Starting at the line with "(387, 492) none" and going on through the line with "[154,529,246,546] Attribute ->", reproduce each line in the records below exactly and nothing more.

--- Task material ---

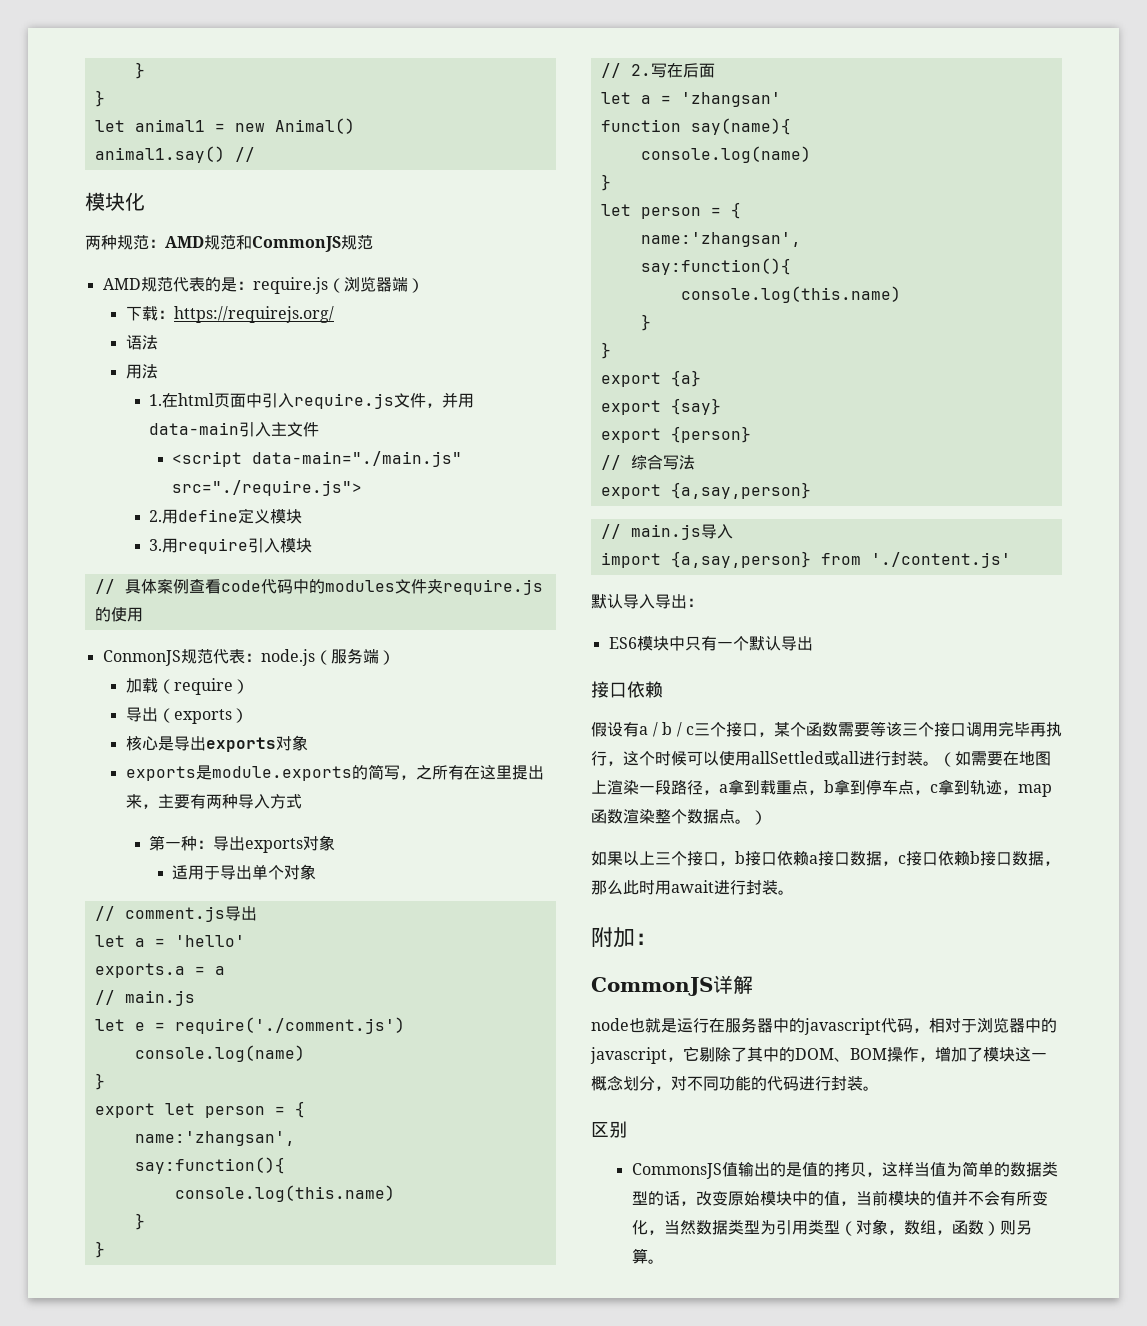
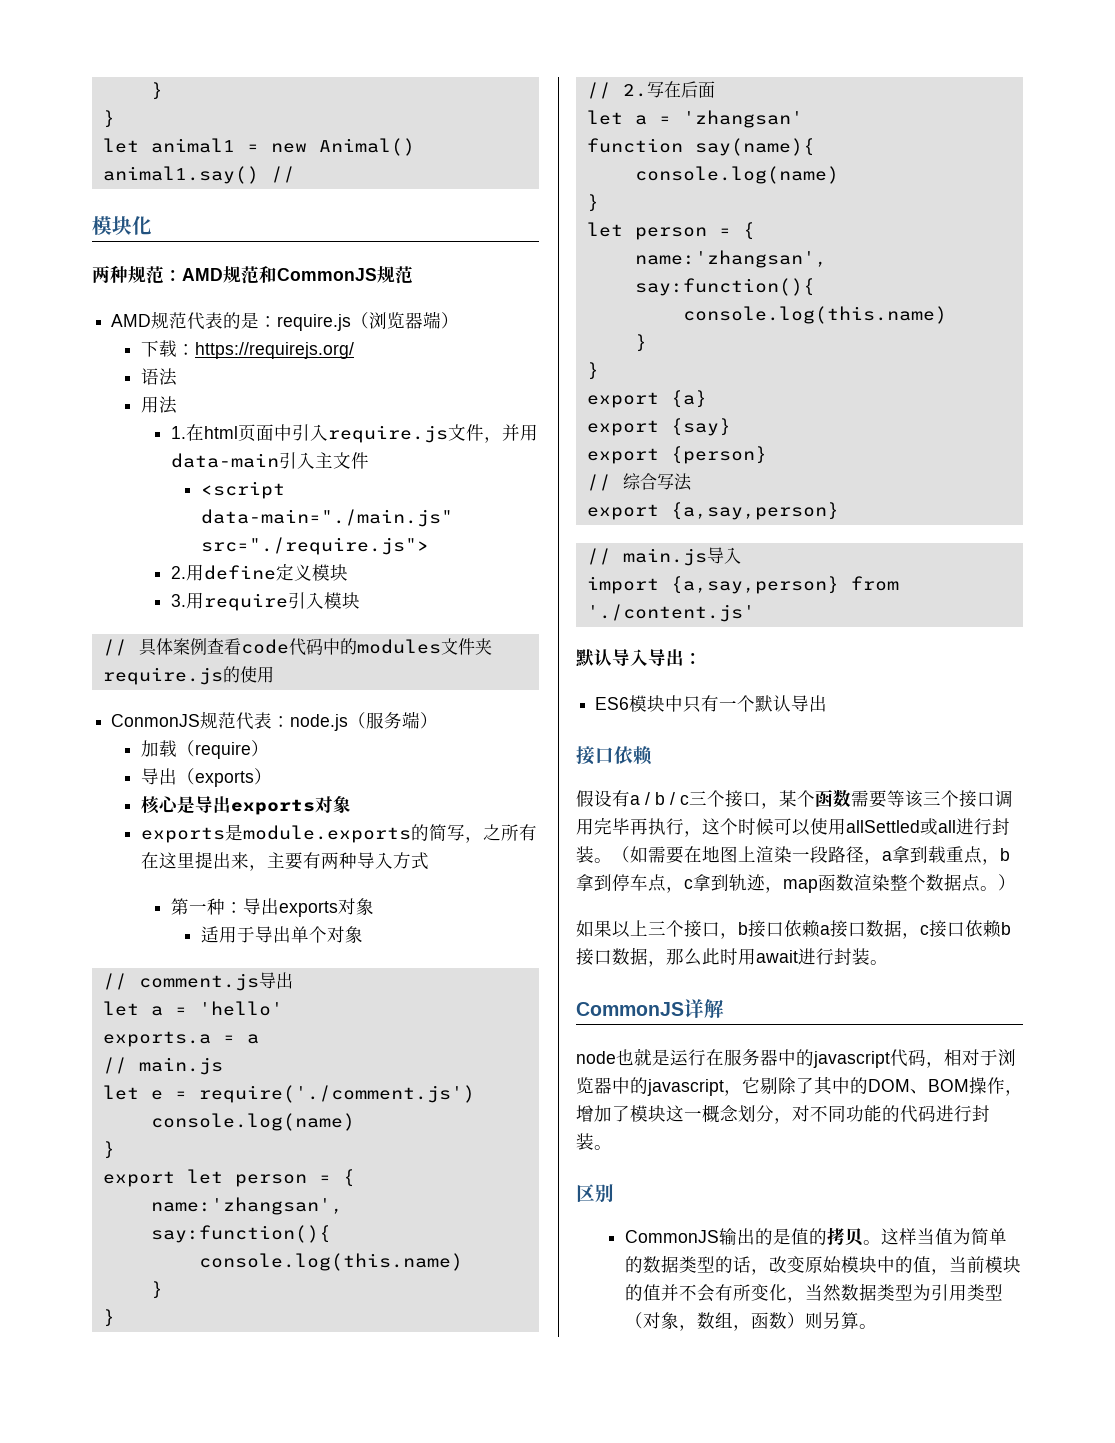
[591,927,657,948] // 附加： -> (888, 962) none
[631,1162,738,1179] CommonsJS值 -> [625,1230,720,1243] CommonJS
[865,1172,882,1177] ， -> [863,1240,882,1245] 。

---
--- Task material ---

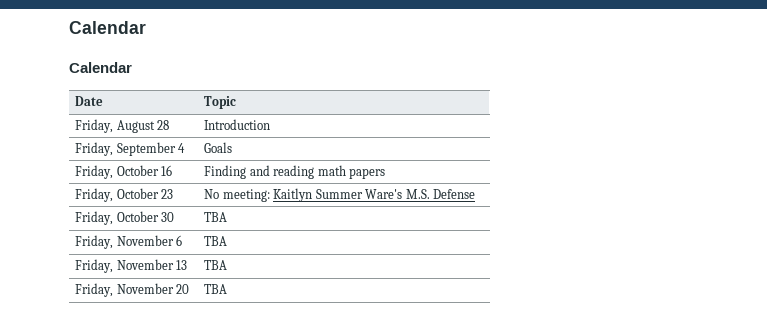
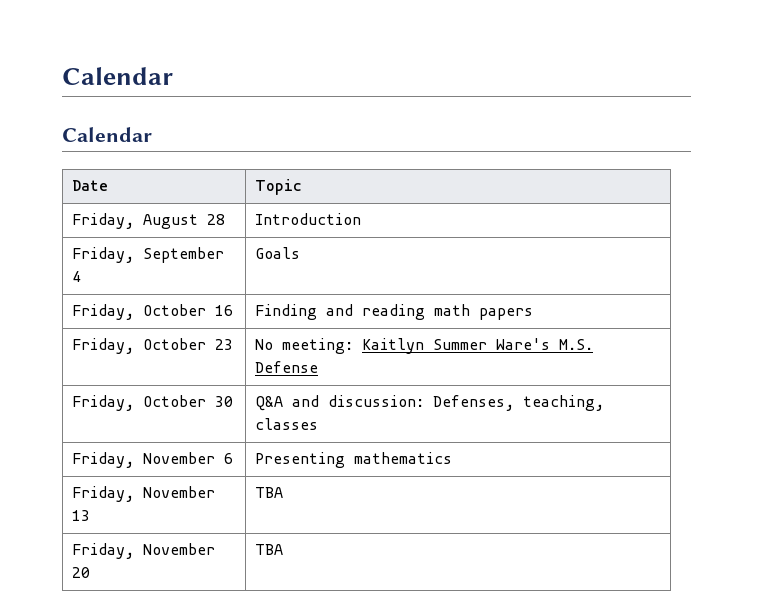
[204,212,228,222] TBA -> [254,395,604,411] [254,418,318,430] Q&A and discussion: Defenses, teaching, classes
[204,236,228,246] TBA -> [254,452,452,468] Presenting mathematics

---
--- Task material ---

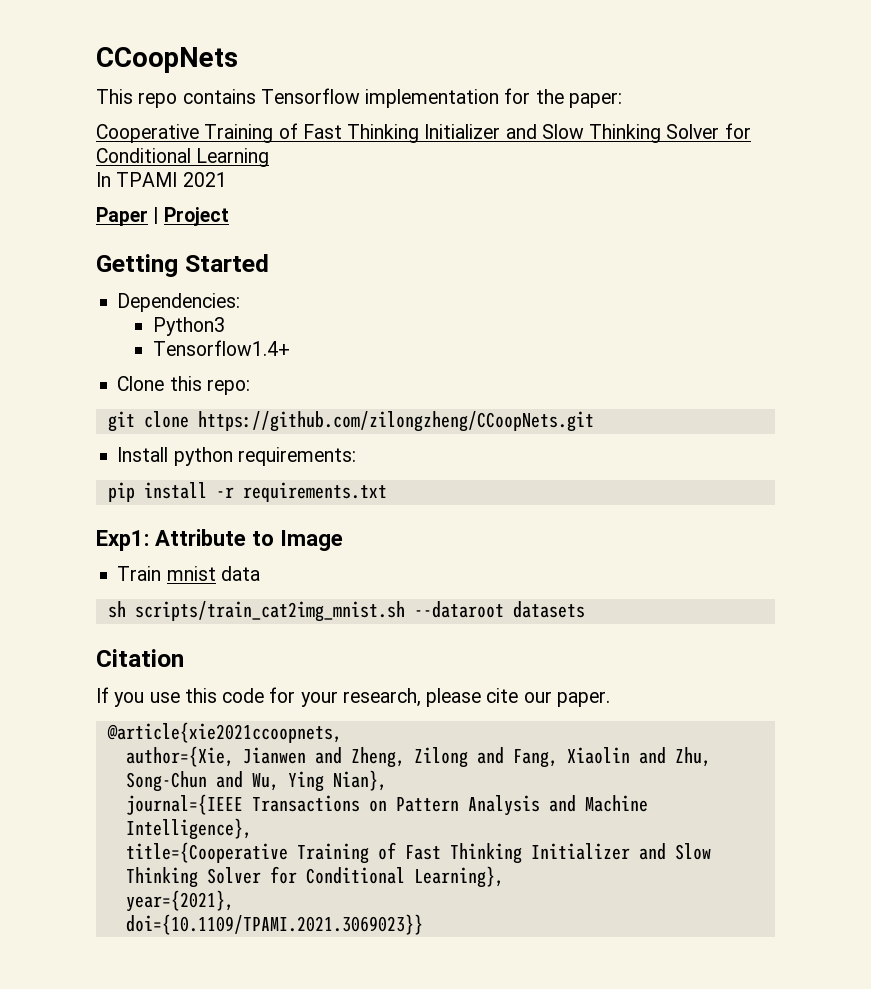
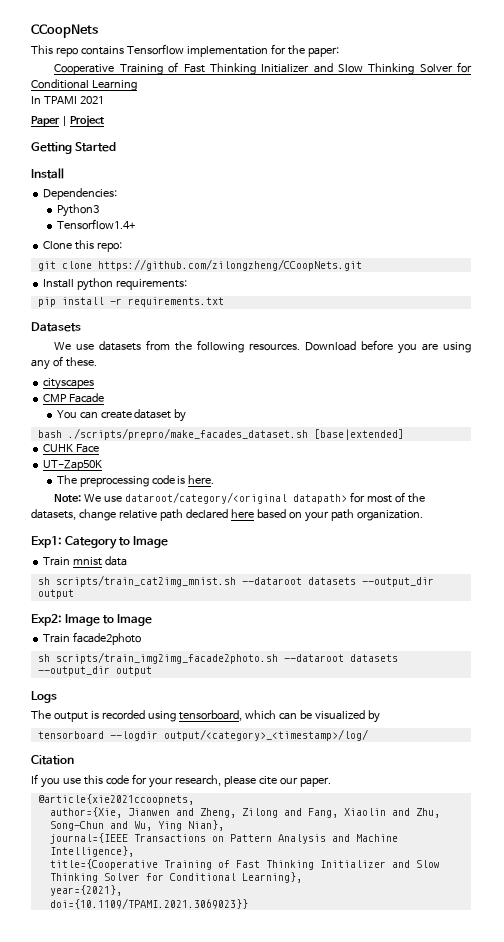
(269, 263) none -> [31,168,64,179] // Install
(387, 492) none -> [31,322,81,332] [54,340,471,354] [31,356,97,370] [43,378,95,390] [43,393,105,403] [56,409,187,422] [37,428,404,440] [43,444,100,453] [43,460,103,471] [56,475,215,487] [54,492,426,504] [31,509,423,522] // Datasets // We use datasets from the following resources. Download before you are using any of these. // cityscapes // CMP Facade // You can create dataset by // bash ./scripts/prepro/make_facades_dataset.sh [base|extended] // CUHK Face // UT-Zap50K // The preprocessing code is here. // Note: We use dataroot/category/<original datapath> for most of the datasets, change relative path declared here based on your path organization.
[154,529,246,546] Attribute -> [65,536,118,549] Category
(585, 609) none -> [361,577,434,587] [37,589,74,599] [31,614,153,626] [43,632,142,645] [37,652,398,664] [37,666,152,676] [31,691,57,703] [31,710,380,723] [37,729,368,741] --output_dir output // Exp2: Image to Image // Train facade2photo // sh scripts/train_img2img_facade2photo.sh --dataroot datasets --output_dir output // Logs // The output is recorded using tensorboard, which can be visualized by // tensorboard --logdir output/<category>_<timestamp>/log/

---

▸ **Result**:
(387, 492) none -> [31,322,81,332] [54,340,471,354] [31,356,97,370] [43,378,95,390] [43,393,105,403] [56,409,187,422] [37,428,404,440] [43,444,100,453] [43,460,103,471] [56,475,215,487] [54,492,426,504] [31,509,423,522] // Datasets // We use datasets from the following resources. Download before you are using any of these. // cityscapes // CMP Facade // You can create dataset by // bash ./scripts/prepro/make_facades_dataset.sh [base|extended] // CUHK Face // UT-Zap50K // The preprocessing code is here. // Note: We use dataroot/category/<original datapath> for most of the datasets, change relative path declared here based on your path organization.
[154,529,246,546] Attribute -> [65,536,118,549] Category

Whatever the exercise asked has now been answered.